Seriously, though, nothing you wrote there sounds particularly impressive when
you look at what plenty of very smart, very skilled, very well trained
contractors do for daily rates in three figures.

I'd guess that in the UK today, the middle of the bell curve for software
contracting rates is probably in the £30-£50/hour or £250-400/day region. With
specialist skills/relevant experience you can get higher, and in London you
generally shift everything upwards a bit as well, so for something like
banking in the City you might be looking at £600-800/day. Even in London, in a
generally high-paid industry, with specialist skills and experience, you're
still an outlier if you're approach £1,000/day though.

I know absolutely nothing about Hyperion HFM rules, but I find it hard to
believe anything could be so difficult to learn and work with that you
couldn't get someone capable of doing those other jobs to learn it and do it
for half the rate we're talking about.
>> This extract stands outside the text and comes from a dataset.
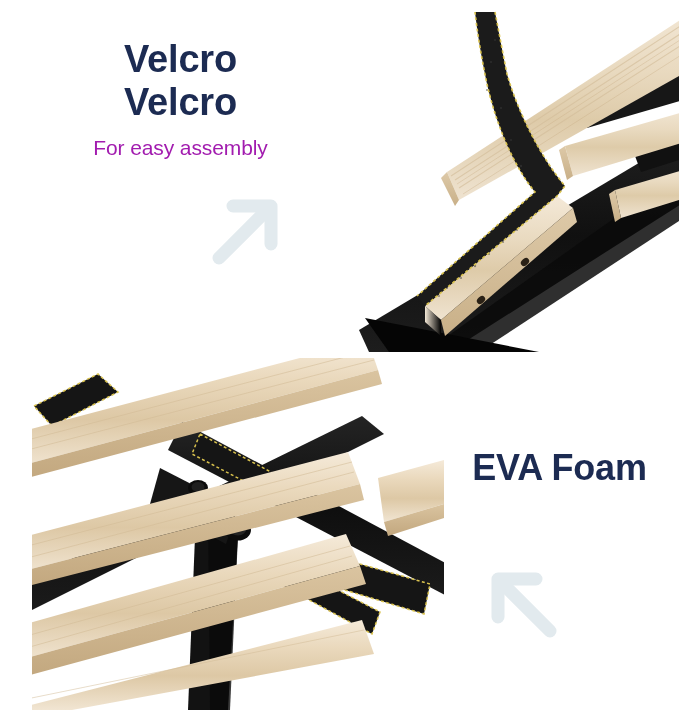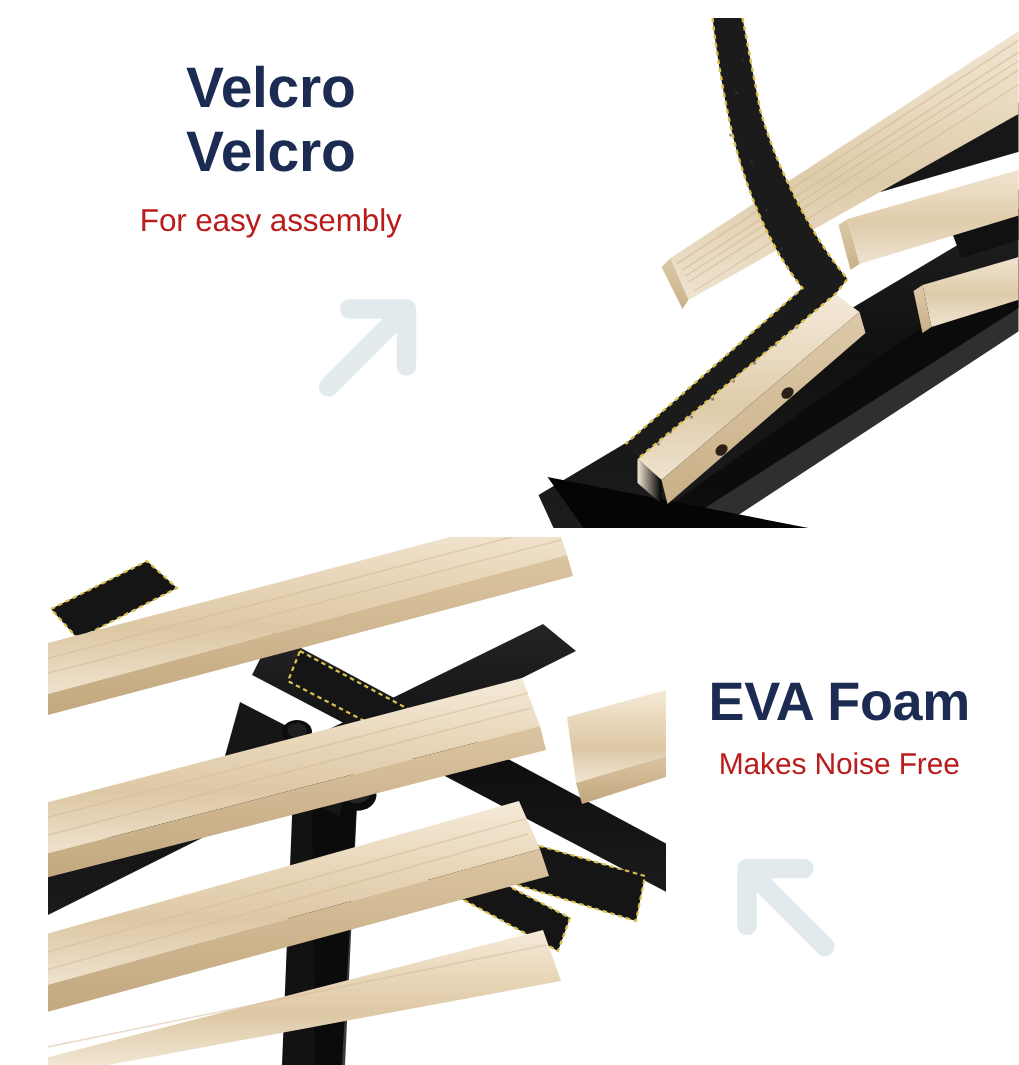"For easy assembly" .subhead { color: #b91c1c -> #a21caf }
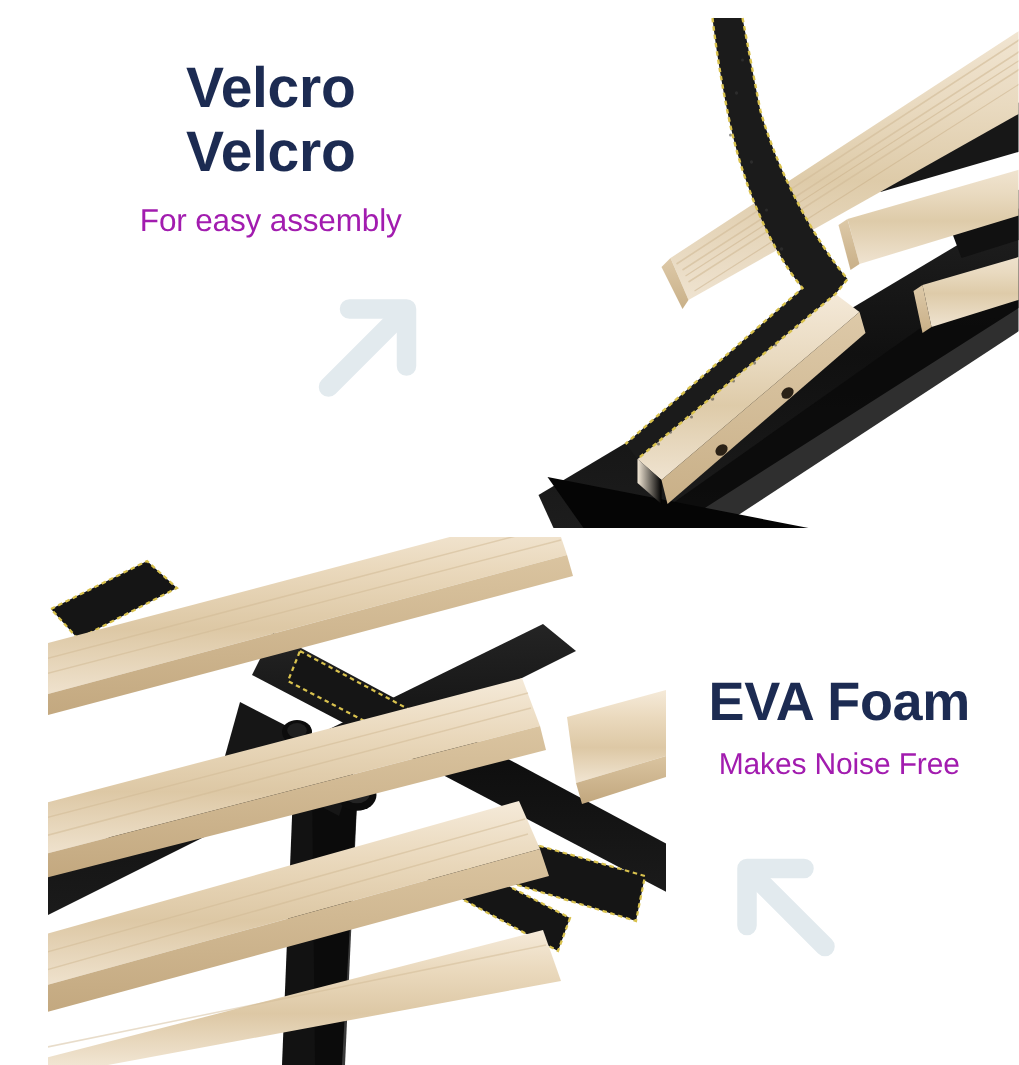"Makes Noise Free" p.subhead { html: <p>Makes Noise Free</p> -> none }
Is there some sort of artificial
barrier that stops otherwise capable software contractors from moving into the
field?

[Edit: The PCG's benchmark report from June this year had the middle of the
curve around £300-500/day or £60k-100k turnover, with the middle of the
respondents curve around ages 35-55 and IT making up the majority of responses
and fitting the turnover curve pretty well when isolated. That's based on
self-selected respondents who are members of a professional organisation, and
certainly tending to the more experienced age ranges, so I think it's fairly
consistent with my guess above. They did indicate a small number of responses
with turnover above £200k, and even some with turnover in the £300k-500k
range. There is no way to tell whether those correspond to the respondents
whose businesses had more than one fee earner (10% of the total).]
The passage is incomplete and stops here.